Exactly as they appear, copy the lines from the one holding "[107,1150,222,1167] Class Diagram" through the end of the records, leaving pictures out.

Segment Start: EXTRACTED INFORMATION

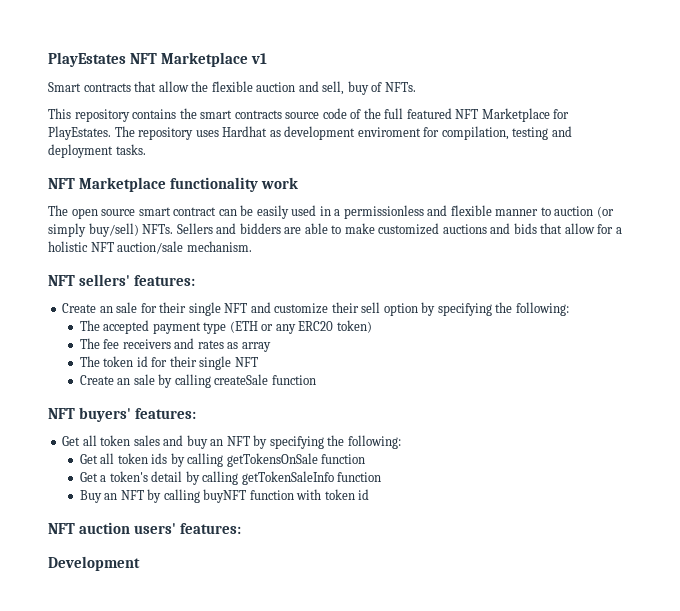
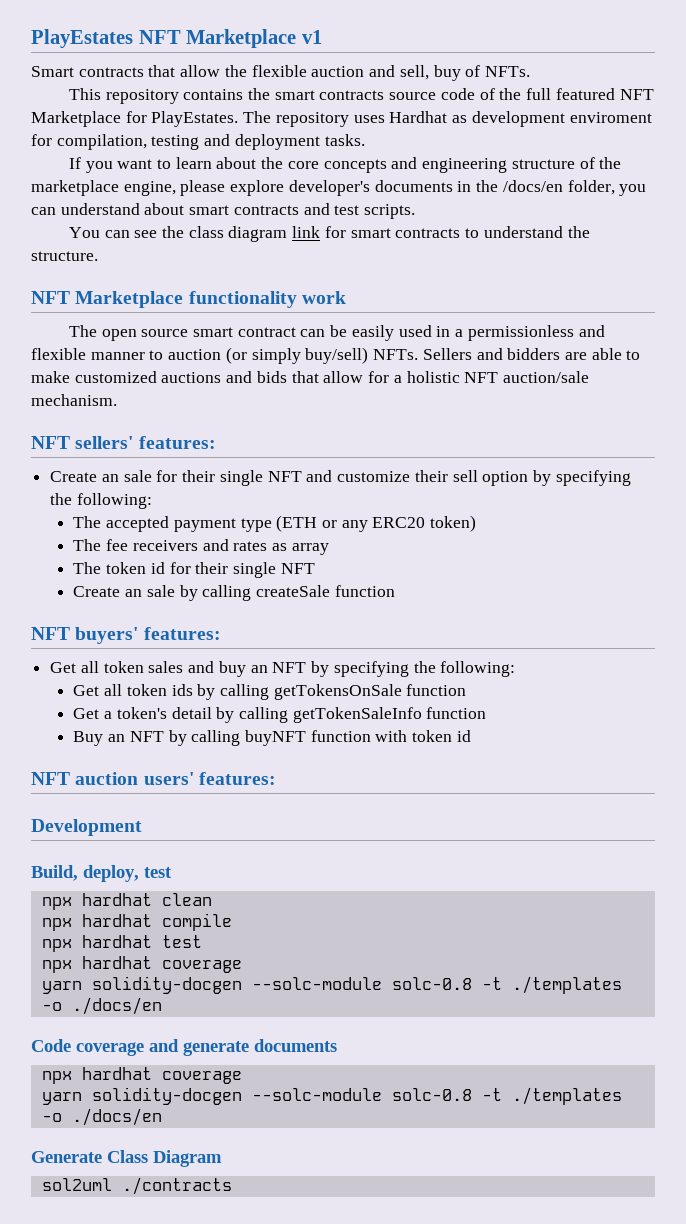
(146, 149) none -> [68,157,622,173] [31,180,647,196] [31,203,416,219] [68,226,590,242] [31,251,98,261] // If you want to learn about the core concepts and engineering structure of the marketplace engine, please explore developer's documents in the /docs/en folder, you can understand about smart contracts and test scripts. // You can see the class diagram link for smart contracts to understand the structure.
(140, 563) none -> [31,865,172,882] [41,893,212,910] [41,913,232,931] [41,935,202,952] [41,956,242,973] [41,976,622,994] [41,997,162,1015] [31,1039,337,1056] [41,1067,242,1084] [41,1087,622,1105] [41,1108,162,1126] [31,1150,222,1167] [41,1177,232,1195] // Build, deploy, test // npx hardhat clean // npx hardhat compile // npx hardhat test // npx hardhat coverage // yarn solidity-docgen --solc-module solc-0.8 -t ./templates -o ./docs/en // Code coverage and generate documents // npx hardhat coverage // yarn solidity-docgen --solc-module solc-0.8 -t ./templates -o ./docs/en // Generate Class Diagram // sol2uml ./contracts

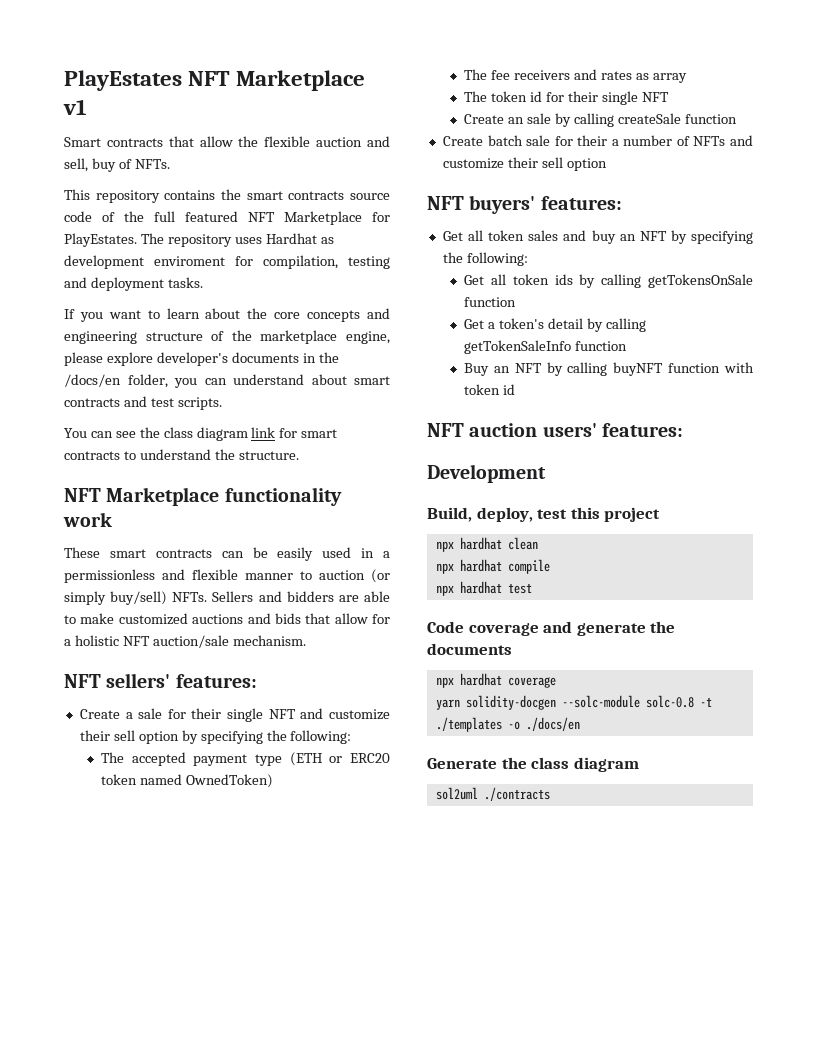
[68,325,296,341] The open source smart contract -> [64,547,212,558] These smart contracts
[101,474,119,482] an -> [125,712,133,719] a
[341,515,477,532] any ERC20 token) -> [349,753,390,763] [101,774,273,788] ERC20 token named OwnedToken)
(395, 591) none -> [442,135,753,146] [442,157,607,171] // Create batch sale for their a number of NFTs and customize their sell option
(172, 872) none -> [570,507,661,522] this project
[41,956,242,973] [41,976,622,994] [41,997,162,1015] // npx hardhat coverage // yarn solidity-docgen --solc-module solc-0.8 -t ./templates -o ./docs/en -> (532, 588) none
(249, 1048) none -> [650,621,676,633] the
[107,1150,222,1167] Class Diagram -> [501,757,639,772] the class diagram

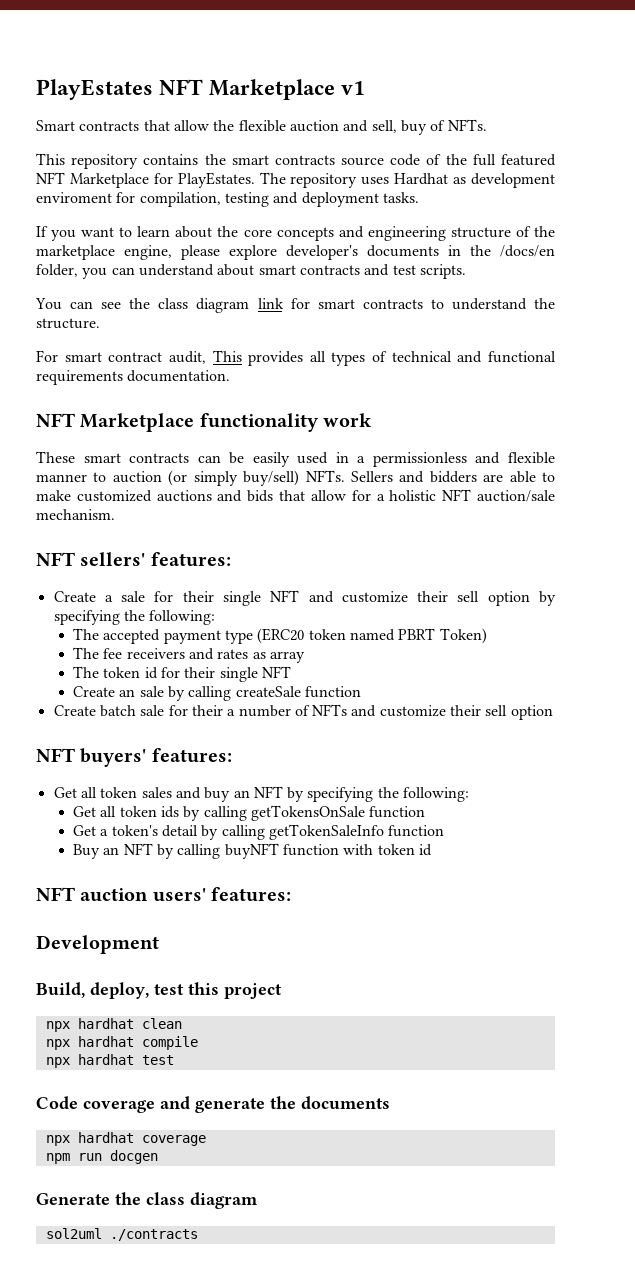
(299, 455) none -> [36,350,556,366] [36,370,231,385] // For smart contract audit, This provides all types of technical and functional requirements documentation.
[289,752,390,766] [101,774,273,788] (ETH or ERC20 token named OwnedToken) -> [257,628,487,644] (ERC20 token named PBRT Token)
[435,695,712,710] [435,717,580,732] yarn solidity-docgen --solc-module solc-0.8 -t ./templates -o ./docs/en -> [45,1150,158,1164] npm run docgen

Segment End: EXTRACTED INFORMATION

OUTPUT |
[107,1150,222,1167] Class Diagram -> [501,757,639,772] the class diagram

(299, 455) none -> [36,350,556,366] [36,370,231,385] // For smart contract audit, This provides all types of technical and functional requirements documentation.
[289,752,390,766] [101,774,273,788] (ETH or ERC20 token named OwnedToken) -> [257,628,487,644] (ERC20 token named PBRT Token)
[435,695,712,710] [435,717,580,732] yarn solidity-docgen --solc-module solc-0.8 -t ./templates -o ./docs/en -> [45,1150,158,1164] npm run docgen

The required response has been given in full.